Plus l’art s’efforce de s’identifier à ce qu’on lui présente comme la vérité du monde, plus il s’isole de ceux qui la refuse, plus il craint toute critique, plus il se sépare de lui-même et du monde, plus il renforce sa négativité. Son illusion narcissique est profondément mortifère, loin de réaliser une liberté authentique, elle ne fait que révéler son aliénation à une société perverse où sont rois le cynisme, l’opportunisme et l’égoïsme, ces processus primaires compagnons amoureux du moi infantile.
La fantaisie se réduit à se replier sur soi, à changer de vêtements, de décor, d’habitat, de véhicule, à faire du shopping dans les grandes surfaces, à idolâtrer les "people", à courir les concerts, à naviguer sur Internet, à regarder la télé, à zapper de chaîne en chaîne, lesquelles proposent toutes les mêmes valeurs idéologiques sous des leurres différents. Tout spectacle favorisant un quelconque "être-ensemble", surtout "a"politique, débitant ad nauseam des banalités, paraît un moyen de tromper la monotonie et de masquer l’inquiétude engendrée par la solitude sociale.
Sous le regard de tous, les richesses s’accumulent pendant que l’immense majorité de la population mondiale se divise toujours plus en pauvres et en riches. Les banques, pourtant parmi les principales responsables de la crise économique, accablent de dettes ceux qui les sauvent. Chômage et précarité, marginalisation et clochardisation menacent le monde, alors que l’informatisation et l’automatisation étaient censées faire baisser le temps de travail au bénéfice du temps culturel.
Le pop art, c’est ce qui se consomme, s’avale et s’expulse sans autre but que d’aiguillonner la reviviscence des plaisirs des pulsions primaires. Un mixte des stades oral et anal. C’est un regard zoomant en gros plan sur le sein nourricier , le consommable, l’incorporable et l’introjectable. Le pop art, c’est le rêve américain aux hormones, aseptisé et castré, refoulant la face sombre et fragmentée des conflits de classes qui menacent l’ordre marchand. Un art apparemment ouvert sur le monde, mais en réalité sur le seul monde de la marchandise libérale, celui qui ne s’intéresse qu’à lui-même.
Ce que fait l’art en décrétant artistique le n’importe quoi est une négation radicale des codes et des règles, des contraintes et des critères qui imprègnent et structurent encore de nos jours la plupart des consciences, qu’elles soient celles d’artistes ou elles de ceux qui ne le sont pas.

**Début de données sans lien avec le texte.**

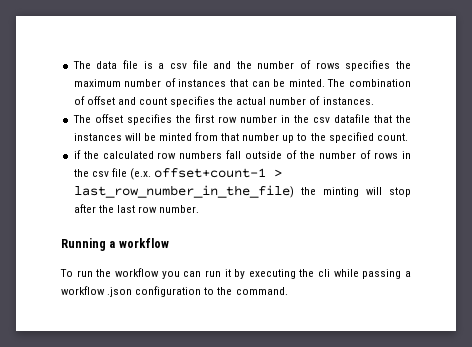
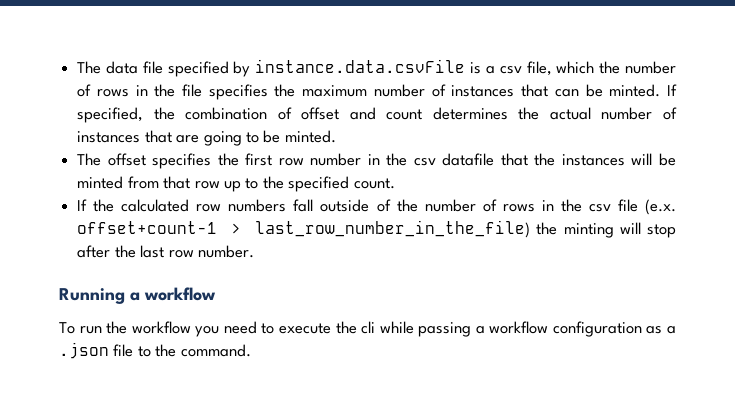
(138, 64) none -> [167,59,466,77] specified by instance.data.csvFile
[192,60,340,69] file and the number of rows -> [526,61,676,76] [77,84,203,97] file, which the number of rows in the file
[327,79,346,87] The -> [667,84,678,96] [77,107,175,123] If specified, the
[170,96,216,107] specifies -> [432,107,508,120] determines
[322,97,374,105] instances. -> [77,130,336,146] instances that are going to be minted.
[242,133,280,141] number -> [194,181,220,189] row
[73,150,81,159] if -> [77,199,88,211] If
[183,269,296,279] can run it by executing -> [223,321,331,334] need to execute
[107,286,202,297] .json configuration -> [552,321,676,337] [59,342,134,359] configuration as a .json file

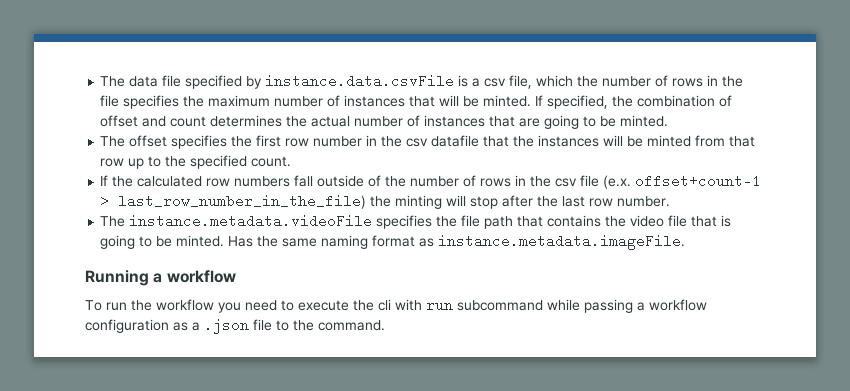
[554,89,579,97] can -> [439,95,460,106] will
(254, 251) none -> [100,214,732,229] [100,234,686,250] // The instance.metadata.videoFile specifies the file path that contains the video file that is going to be minted. Has the same naming format as instance.metadata.imageFile.
(376, 327) none -> [395,299,543,311] with run subcommand

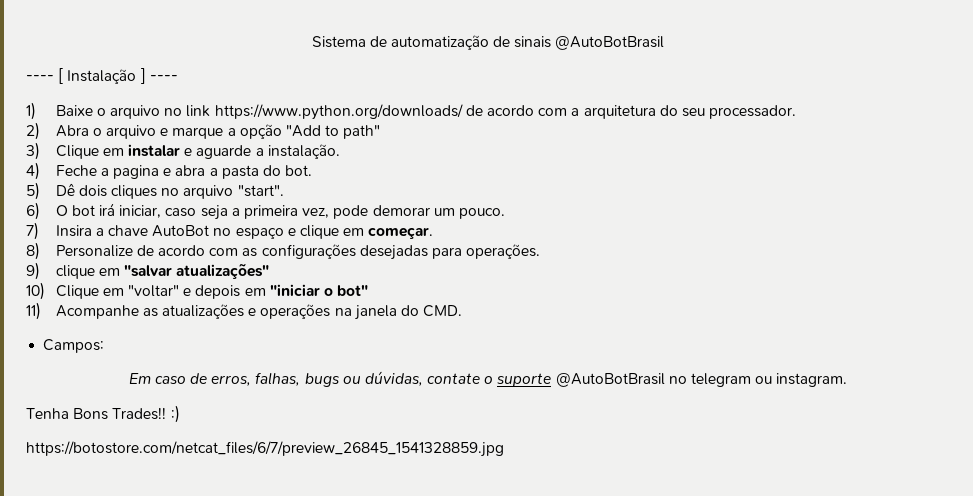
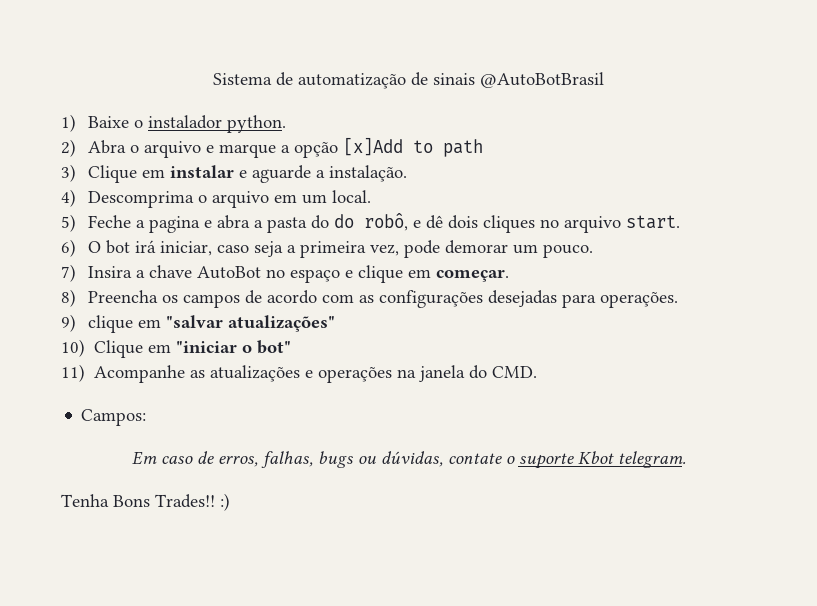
[26,68,178,84] [26,102,797,120] ---- [ Instalação ] ---- // 1) Baixe o arquivo no link https://www.python.org/downloads/ de acordo com a arquitetura do seu processador. -> [61,114,286,133] 1) Baixe o instalador python.
[285,125,381,139] "Add to path" -> [342,137,483,157] [x]Add to path
(40, 171) none -> [87,190,371,208] [61,214,76,232] Descomprima o arquivo em um local. // 5)
[285,165,313,176] [26,182,75,200] bot. // 5) Dê -> [333,213,443,231] do robô, e dê
[237,185,284,197] "start". -> [625,215,680,229] start.
[55,245,133,257] Personalize -> [87,290,240,308] Preencha os campos
[128,285,266,299] "voltar" e depois em -> (172, 348) none
[555,373,848,387] @AutoBotBrasil no telegram ou instagram. -> [577,451,686,468] Kbot telegram.
[26,441,504,457] // https://botostore.com/netcat_files/6/7/preview_26845_1541328859.jpg -> (230, 502) none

(…) si l’individu donne parfois le sentiment qu’il a besoin des autres, c’est en réalité exclusivement pour être admiré. Il pense que tout lui est dû, que le monde n’a d’intérêt que s’il sert sont appétit de toute-puissance. Culturellement et politiquement, on voit alors que narcissisme et libéralisme libertaire se nourrissent l’un l’autre, en réduisant la vie sociale à un marché du désir instillant dans les imaginaires qu’en lui réside la liberté.
(…) la sociopsychanalyse se fonde sur le fait, assez simple, que rien, ni les événements propres au sujet, ni ceux relevant du collectif, n’est à l’écart des conflits de l’Histoire générale. Tout phénomène est la résultante des forces culturelles, économiques et essentiellement politiques. De ce point de vue, l’oeuvre est bien un fait social total.
(...) la politique du groupe social dominant (…) a compris que, de tous les consommateurs, l’enfant était le plus aveugle et le plus excitable. Modèle comportemental qu’il a tout intérêt à valoriser. Ainsi l’individu doit être dressé à être le futur client absolu, et structuré mentalement pour chercher sans cesse à satisfaire son propre désir.
Considérés comme des symptômes, les textes et les oeuvres peuvent (…) être avant tout envisagés comme les traces des conflits inconscients de l’imaginaire collectif à une époque troublée et non pas seulement comme des sublimations toujours cathartiques.
(…) les groupes sociaux peuvent être considérés comme des personnalités possédant un fonctionnement inconscient sur de nombreux points analogue à celui du sujet individuel. Comme lui, ils subissent des influences et se voient formatés.